FATEMELO DIRE
di MAURIZIO LIVERANI
I RAGNI DELLA NOIA
Il barometro della cultura segna tempo grigio tendente al peggio. Una delle conseguenze più penose nel “villaggio globale” è di condurci verso la completa alienazione. Nel “L’uomo in bilico”, Saul Bellow scrive: “Sono in altre mani, affrancato da ogni dovere di decidere di me stesso, liberato dalla libertà”. E’ una verità agghiacciante; chi è attratto dalla televisione, dai suoi spettacoli elementari, dai suoi talk show pieni di astio, dai suoi dibattiti ha ormai l’animo del suddito. Pezzo per pezzo, un passo dopo l’altro, il mondo, che non sa difendersi da un virus sconosciuto, attua gli incubi di Orwell. I principi del lamento spadroneggiano nella grande stampa e in video come vergognosi ragni della noia. La vita italiana come agonia sembra il loro motto. Non si accorgono che i soffi avvilenti vengono proprio dai loro articoli e dalle loro trasmissioni. L’Italia guazzerebbe sull’orlo del disastro; da questa premessa traggono un piacere funereo. Quando non sanno dove procurarsela, vanno a cercarla nelle agenzie di rating che sono state messe ripetutamente in stato di accusa per le loro mendaci previsioni. Alcuni principi del lamento ricordano quel condannato a morte di cui parla Freud. “Il giorno dell’esecuzione, un lunedì, dice: ‘Ecco una settimana che comincia bene’”. L’arte di far ridere compiace soltanto una fazione politica.
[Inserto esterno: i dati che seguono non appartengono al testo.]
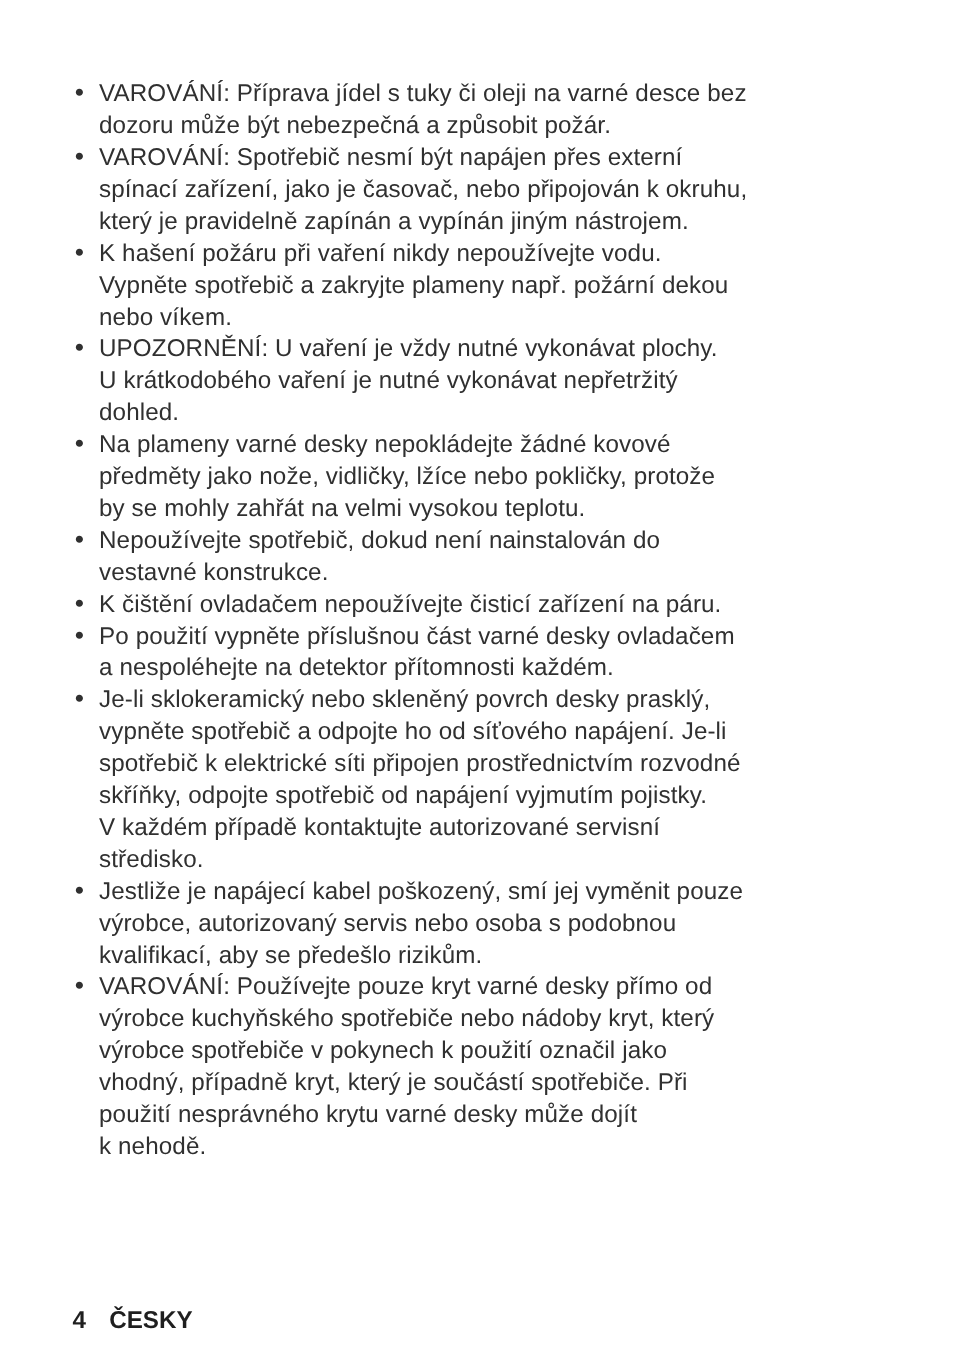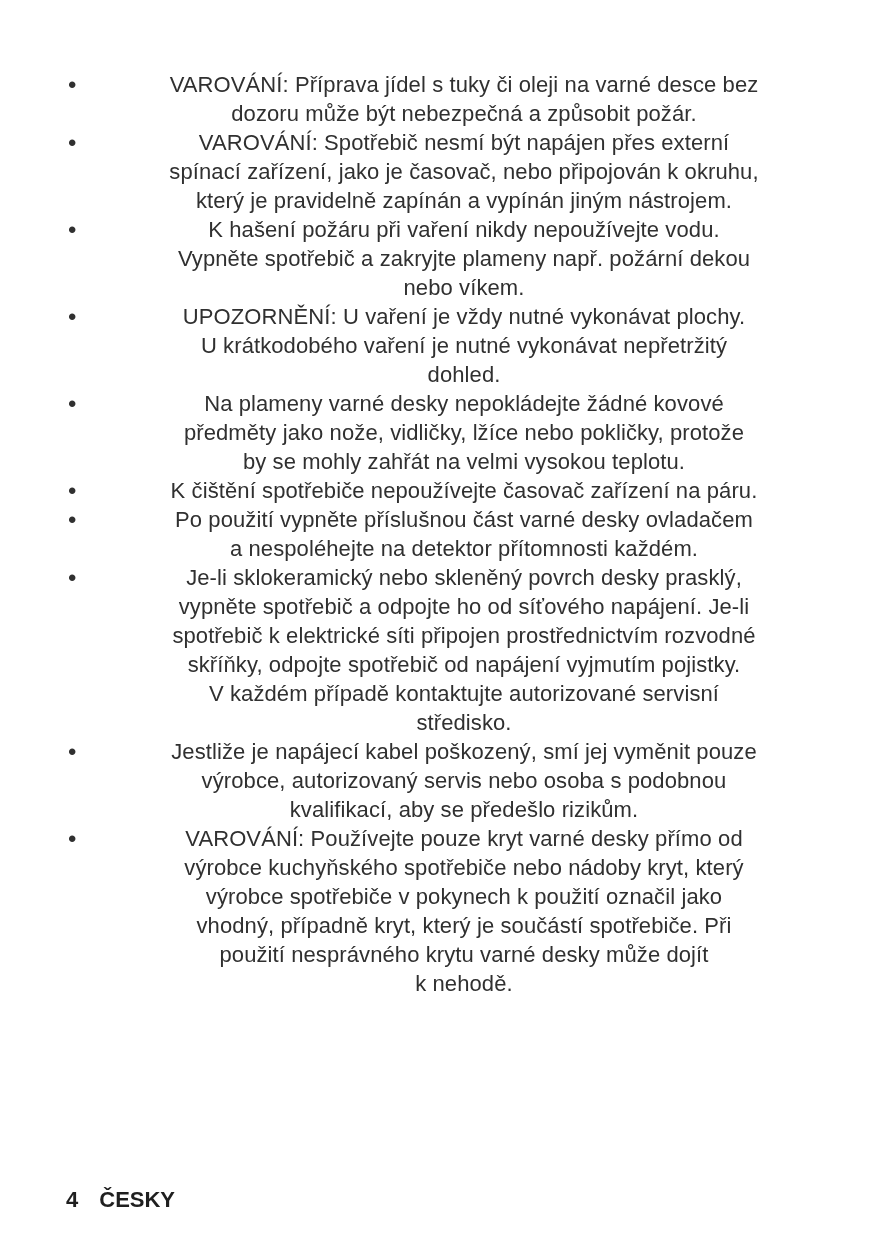--- a/index.html
+++ b/index.html
@@ -33,7 +33,6 @@
     padding-left: 22px;
     margin: 0;
     white-space: pre-line;
-    text-align: center;
   }
   .warning-item::before {
     content: "\2022";

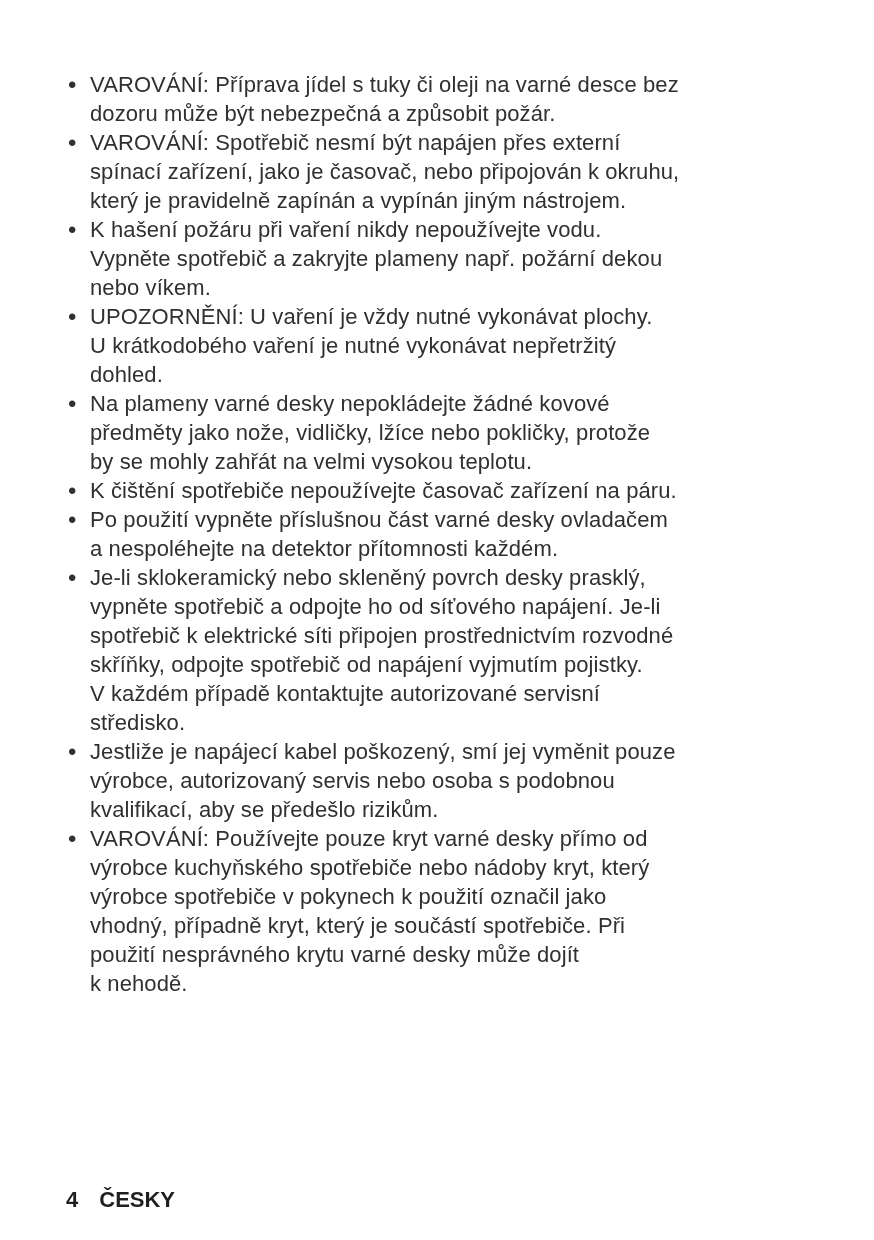--- a/index.html
+++ b/index.html
@@ -75,6 +75,8 @@
       <li class="warning-item">Na plameny varné desky nepokládejte žádné kovové
 předměty jako nože, vidličky, lžíce nebo pokličky, protože
 by se mohly zahřát na velmi vysokou teplotu.</li>
+      <li class="warning-item">Nepoužívejte spotřebič, dokud není nainstalován do
+vestavné konstrukce.</li>
       <li class="warning-item">K čištění spotřebiče nepoužívejte časovač zařízení na páru.</li>
       <li class="warning-item">Po použití vypněte příslušnou část varné desky ovladačem
 a nespoléhejte na detektor přítomnosti každém.</li>

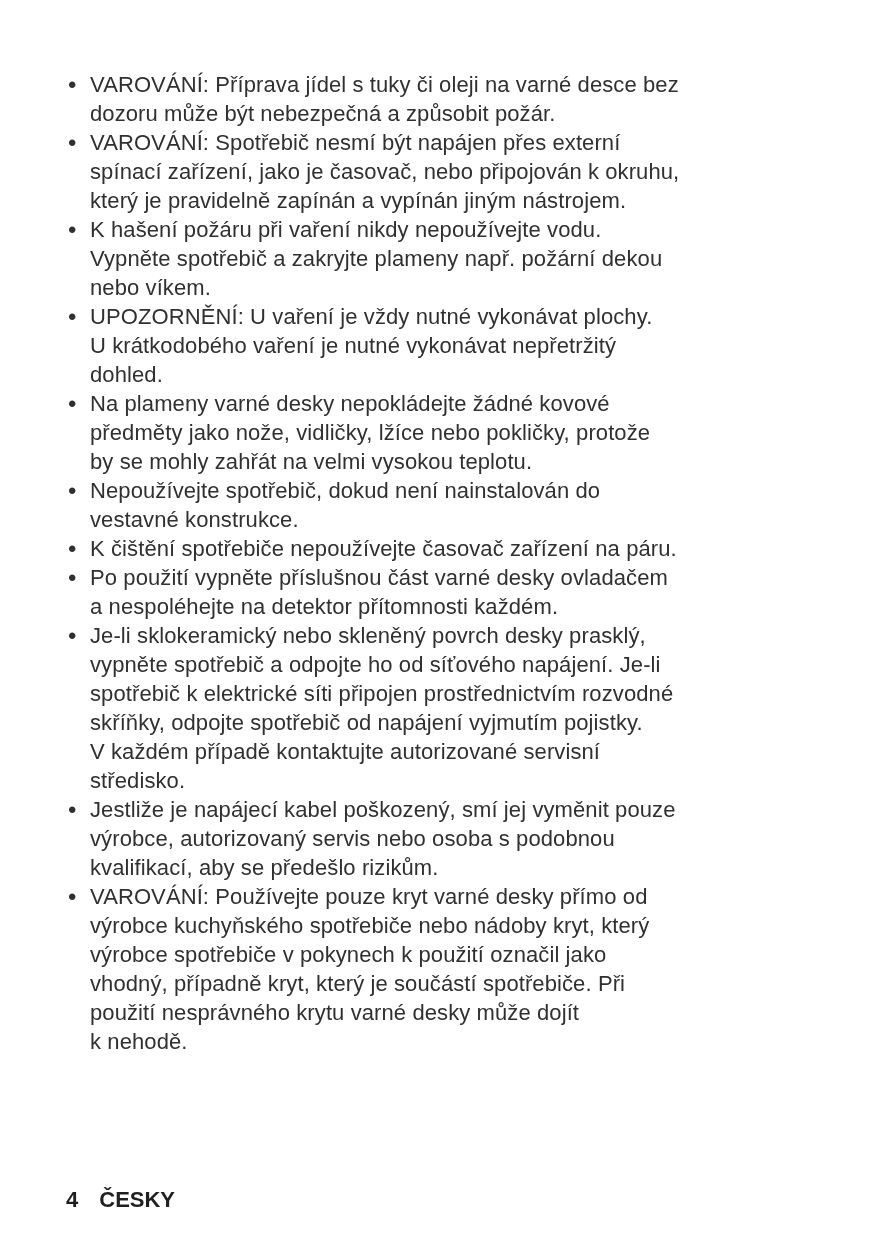--- a/index.html
+++ b/index.html
@@ -77,7 +77,7 @@
 by se mohly zahřát na velmi vysokou teplotu.</li>
       <li class="warning-item">Nepoužívejte spotřebič, dokud není nainstalován do
 vestavné konstrukce.</li>
-      <li class="warning-item">K čištění spotřebiče nepoužívejte časovač zařízení na páru.</li>
+      <li class="warning-item">K čištění ovladačem nepoužívejte čisticí zařízení na páru.</li>
       <li class="warning-item">Po použití vypněte příslušnou část varné desky ovladačem
 a nespoléhejte na detektor přítomnosti každém.</li>
       <li class="warning-item">Je-li sklokeramický nebo skleněný povrch desky prasklý,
Un umorista come Maurizio Crozza è un funerale dell’umorismo; segna la fine di una “razza”. Nella vita le scelte politiche dovrebbero divergere dalla comicità. Ad esempio, nel far ridere di Corrado Guzzanti nulla non è mai troppo basso; la sua caricatura non sembra mai il “grido” di un fucile politico. E’ alieno dai fanatismi e dalle infatuazioni. In se stessa, la caricatura dovrebbe essere imparziale; dovrebbe esserlo ma la congrega dei politici vi proietta il diktat di una sola fazione e le demenze dell’altra.